- _SOURCE RECORDS_:
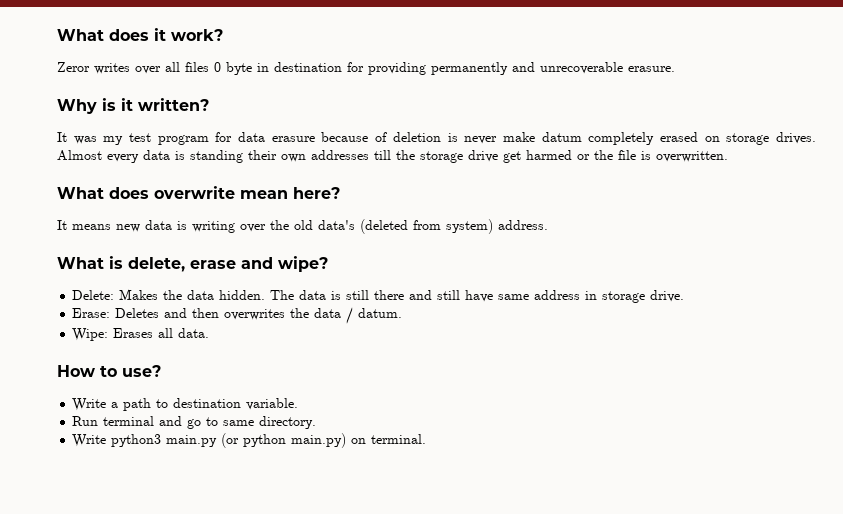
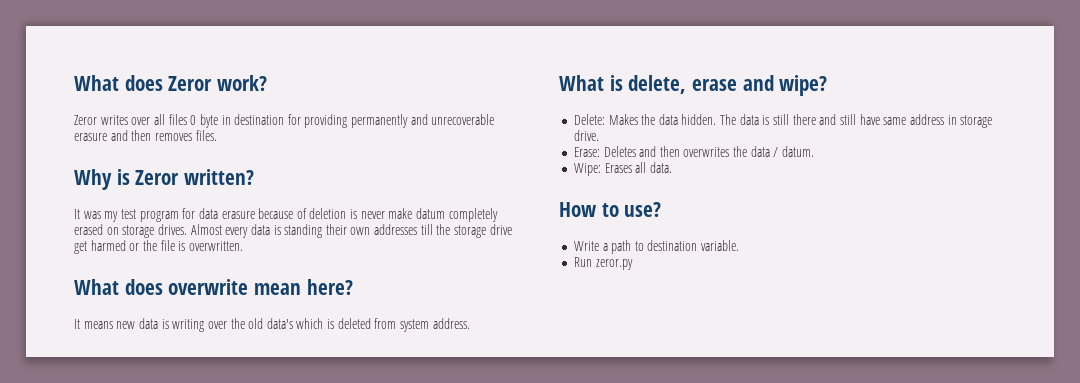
- What does it work?
+ What does Zeror work?
- Zeror writes over all files 0 byte in destination for providing permanently and unrecoverable erasure.
+ Zeror writes over all files 0 byte in destination for providing permanently and unrecoverable erasure and then removes files.
- Why is it written?
+ Why is Zeror written?
- It means new data is writing over the old data's (deleted from system) address.
+ It means new data is writing over the old data's which is deleted from system address.
- Run terminal and go to same directory.
- Write python3 main.py (or python main.py) on terminal.
+ Run zeror.py

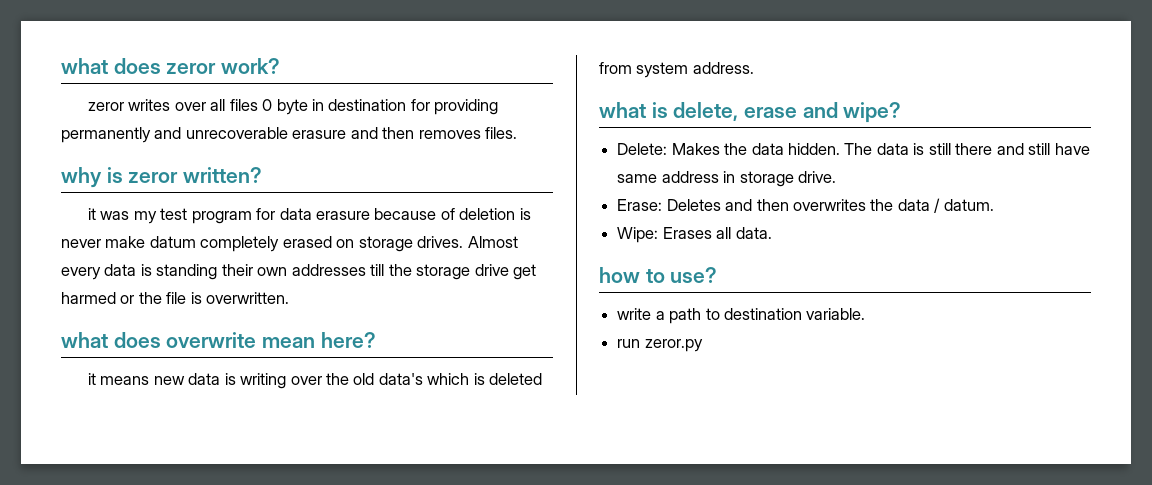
- What does Zeror work?
+ what does zeror work?
- Zeror writes over all files 0 byte in destination for providing permanently and unrecoverable erasure and then removes files.
+ zeror writes over all files 0 byte in destination for providing permanently and unrecoverable erasure and then removes files.
- Why is Zeror written?
+ why is zeror written?
- It was my test program for data erasure because of deletion is never make datum completely erased on storage drives.
+ it was my test program for data erasure because of deletion is never make datum completely erased on storage drives.
- What does overwrite mean here?
+ what does overwrite mean here?
- It means new data is writing over the old data's which is deleted from system address.
+ it means new data is writing over the old data's which is deleted from system address.
- What is delete, erase and wipe?
+ what is delete, erase and wipe?
- How to use?
+ how to use?
- Write a path to destination variable.
+ write a path to destination variable.
- Run zeror.py
+ run zeror.py

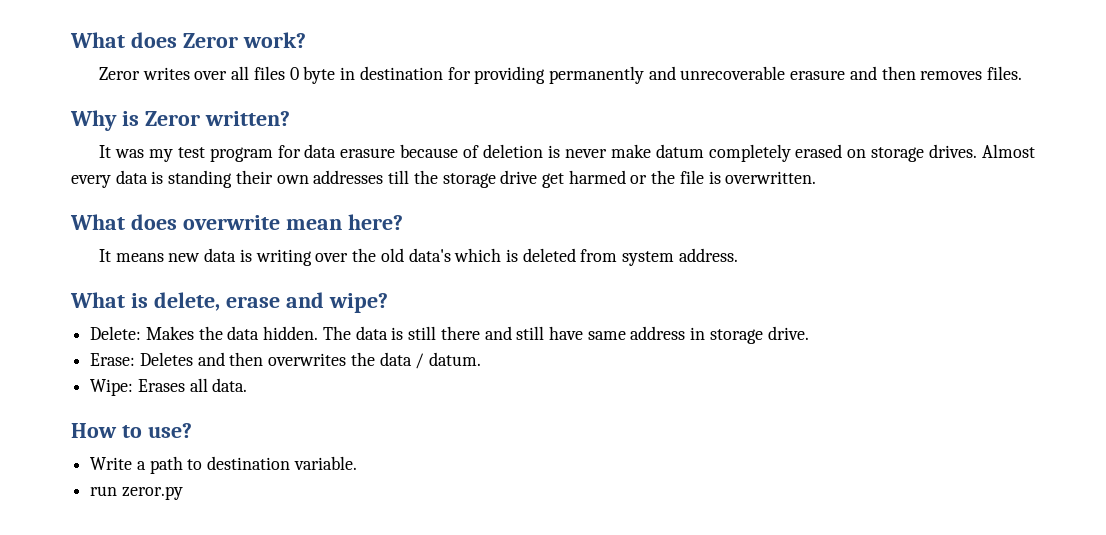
- what does zeror work?
+ What does Zeror work?
- zeror writes over all files 0 byte in destination for providing permanently and unrecoverable erasure and then removes files.
+ Zeror writes over all files 0 byte in destination for providing permanently and unrecoverable erasure and then removes files.
- why is zeror written?
+ Why is Zeror written?
- it was my test program for data erasure because of deletion is never make datum completely erased on storage drives.
+ It was my test program for data erasure because of deletion is never make datum completely erased on storage drives.
- what does overwrite mean here?
+ What does overwrite mean here?
- it means new data is writing over the old data's which is deleted from system address.
+ It means new data is writing over the old data's which is deleted from system address.
- what is delete, erase and wipe?
+ What is delete, erase and wipe?
- how to use?
+ How to use?
- write a path to destination variable.
+ Write a path to destination variable.

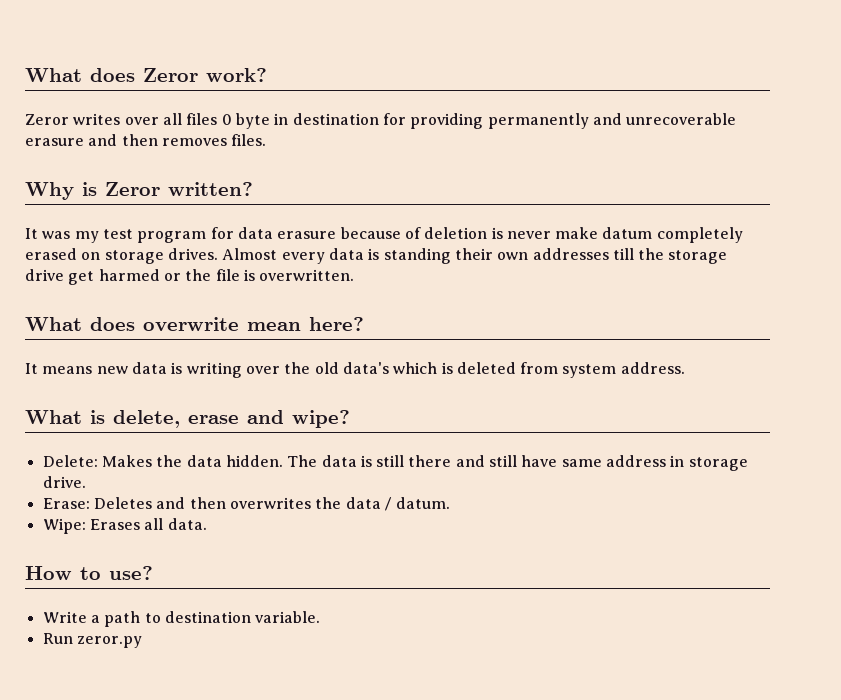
- run zeror.py
+ Run zeror.py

- _PROMPT_:
Which lines in the data above hold the word "wipe"? Return each of them.

- _EXERCISE RESPONSE_:
- What is delete, erase and wipe?
+ what is delete, erase and wipe?
- what is delete, erase and wipe?
+ What is delete, erase and wipe?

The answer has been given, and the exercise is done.